Stop the Parent Shaming

We, as teachers, shame parents all the time, and we might not even know it. Usually, it happens out of frustration because we care deeply for each and every one of our students. The parents we work with also care deeply about their children. I’m not a parent, but I hear that the love you feel for your child is unreal and super deep. So, we could make a little argument that parents care about their children more than I can even imagine. We need to listen for the tone and messages that are sent by our words.
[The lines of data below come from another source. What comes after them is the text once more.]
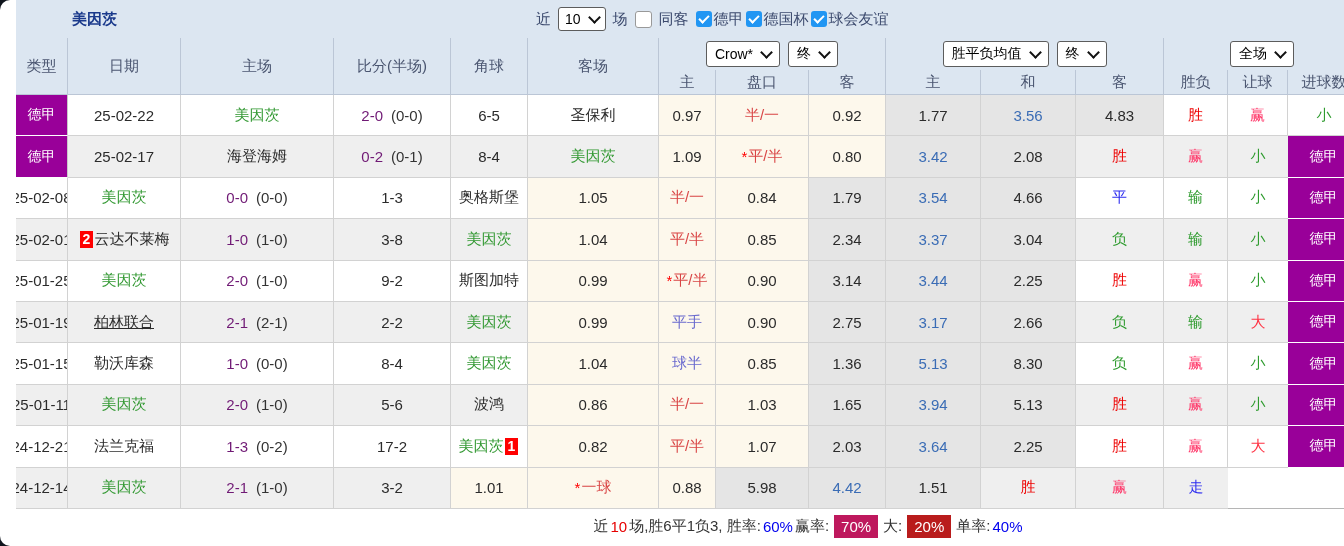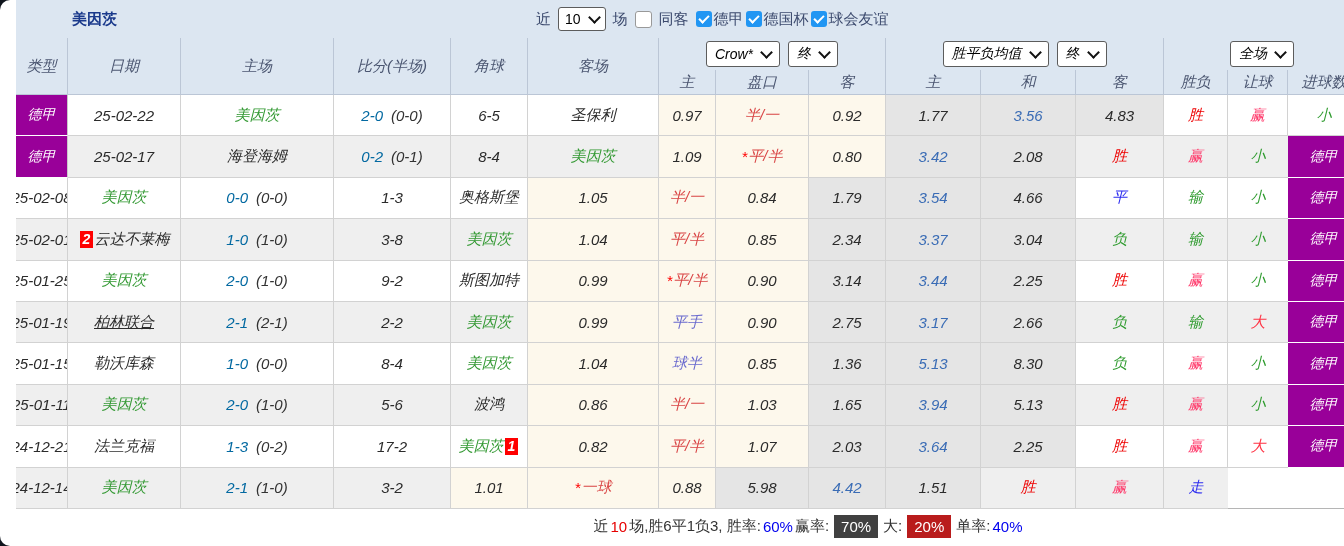--- a/index.html
+++ b/index.html
@@ -26,7 +26,7 @@
   
   .grid{display:grid;width:1236px;
         grid-template-columns:52px 113px 153px 117px 77px 131px 57px 93px 77px 95px 95px 88px 64px 60px 72px;
-        grid-template-rows:32px 25px;grid-auto-rows:41.4px;font-style:italic;}
+        grid-template-rows:32px 25px;grid-auto-rows:41.4px;}
   .c{display:flex;align-items:center;justify-content:center;font-size:15px;color:#2b2b2b;
      border-right:1px solid #d2d2d2;border-bottom:1px solid #d2d2d2;overflow:hidden;white-space:nowrap;}
   .hc{background:#dce6f1;color:#4a5570;border-right:1px solid #bbc6d6;border-bottom:1px solid #bbc6d6;}

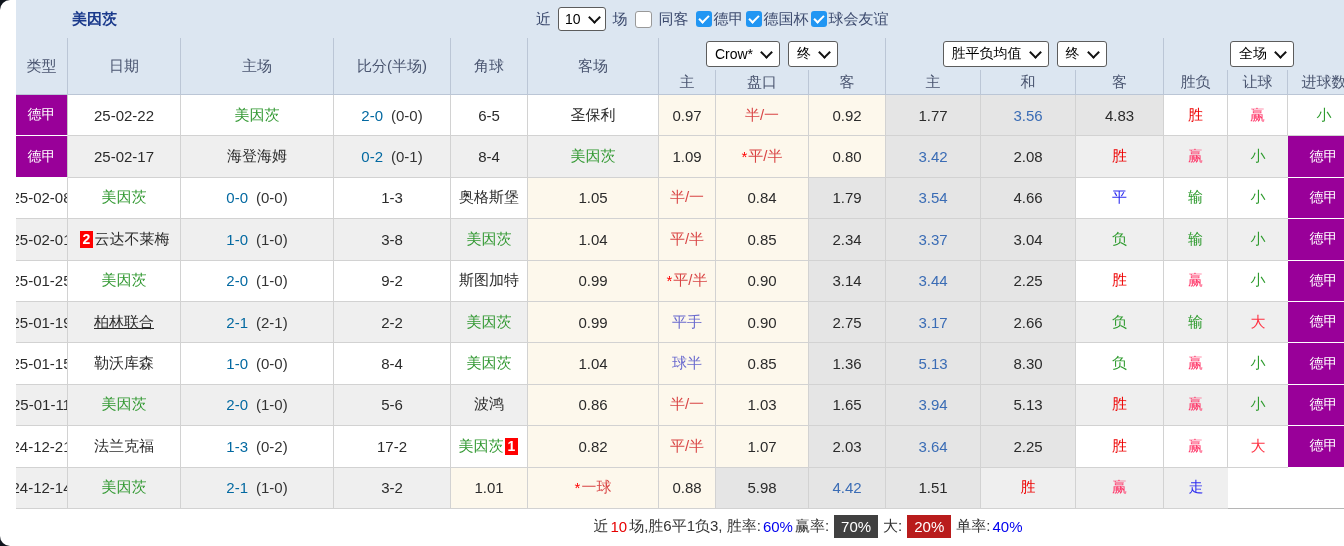--- a/index.html
+++ b/index.html
@@ -38,7 +38,7 @@
   .cream{background:#fdf8ec;}
   .blue{background:#e5e5e5;}
   .drawOdds{color:#3a6cb5;}
-  .scoreMain{color:#0369a1;}
+  .scoreMain{color:#701a75;}
   .half{color:#333;margin-left:8px;}
   .team{cursor:pointer;}
   .green{color:#339933;}

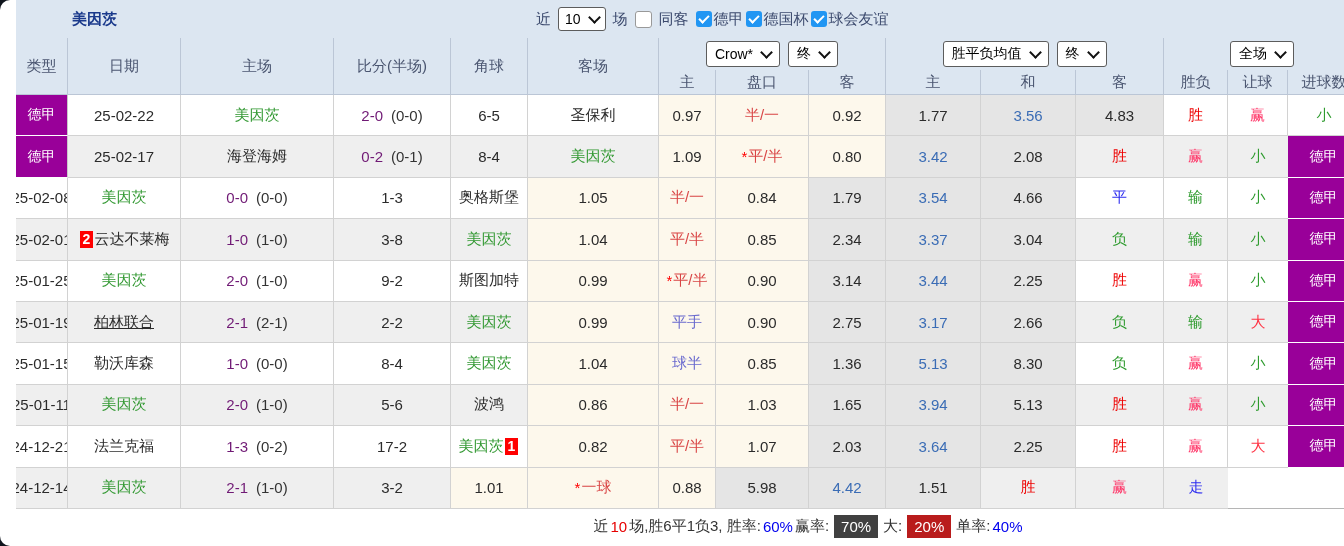--- a/index.html
+++ b/index.html
@@ -377,7 +377,7 @@
       <span style="color: rgb(51, 51, 51);">场,胜6平1负3, 胜率:</span>
       <span style="color: rgb(0, 0, 238);">60%</span>
       <span style="color: rgb(51, 51, 51);"> 赢率:</span>
-      <span class="blk" style="color: rgb(255, 255, 255); background: #404040;">70%</span>
+      <span class="blk" style="color: rgb(255, 255, 255); background: #be185d;">70%</span>
       <span style="color: rgb(51, 51, 51);"> 大:</span>
       <span class="blk" style="color: rgb(255, 255, 255); background: #b91c1c;">20%</span>
       <span style="color: rgb(51, 51, 51);"> 单率:</span>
We’re doing the best we can as teachers and parents are doing the best they can as parents. Let’s work together! We each are concerned with the best interests of the child, and let’s focus on that. Sometimes I forget about meetings after school and only realize it as I see everyone on their way. Sometimes I forget to take attendance in the morning. We all mess up, and we’re all doing the best we can do. A bit of understanding and empathy might better serve our parent relationships better.

What I've Learned

If we care deeply about the children in our classroom, then we also care about their families. Families are doing the best they can. When people ask me questions that I know have negative connotations, I do my best to help rewrite this story we’ve written about those parents.

We’re all doing the best we can. We all support the student and their learning. That support looks different based on so many various factors. If parents don’t show up to parent-teacher conferences, it isn’t because they don’t care. Try reaching out in other ways. Connecting through Seesaw might be one way to show and communicate student progress. Whatever you do, don’t give in to the parent shaming!